┌─ Dataset extract

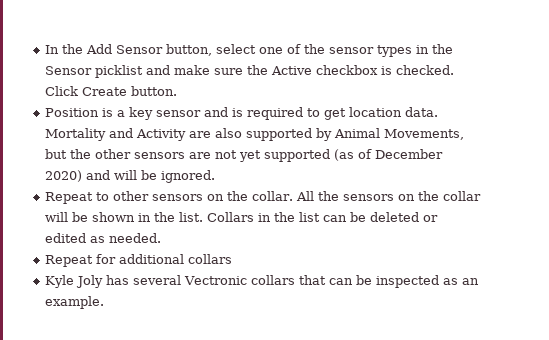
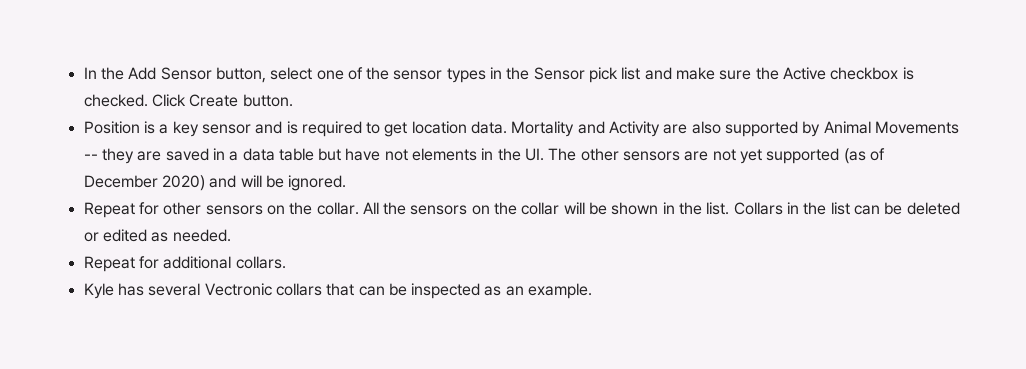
[94,65,143,78] picklist -> [589,67,641,83] pick list
[383,129,464,140] [44,149,91,159] Movements, but the -> [875,121,960,134] [83,148,577,164] Movements -- they are saved in a data table but have not elements in the UI. The
[95,192,109,201] to -> [138,202,159,215] for
[187,254,232,264] collars -> [235,256,286,269] collars.
[75,275,103,288] Joly -> (114, 291) none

└─

**Task**
Through the final line of the listing, beginning at the line that contains "[383,129,464,140] [44,149,91,159] Movements, but", every line is to be set down exactly, with no others.

**Task output**
[383,129,464,140] [44,149,91,159] Movements, but the -> [875,121,960,134] [83,148,577,164] Movements -- they are saved in a data table but have not elements in the UI. The
[95,192,109,201] to -> [138,202,159,215] for
[187,254,232,264] collars -> [235,256,286,269] collars.
[75,275,103,288] Joly -> (114, 291) none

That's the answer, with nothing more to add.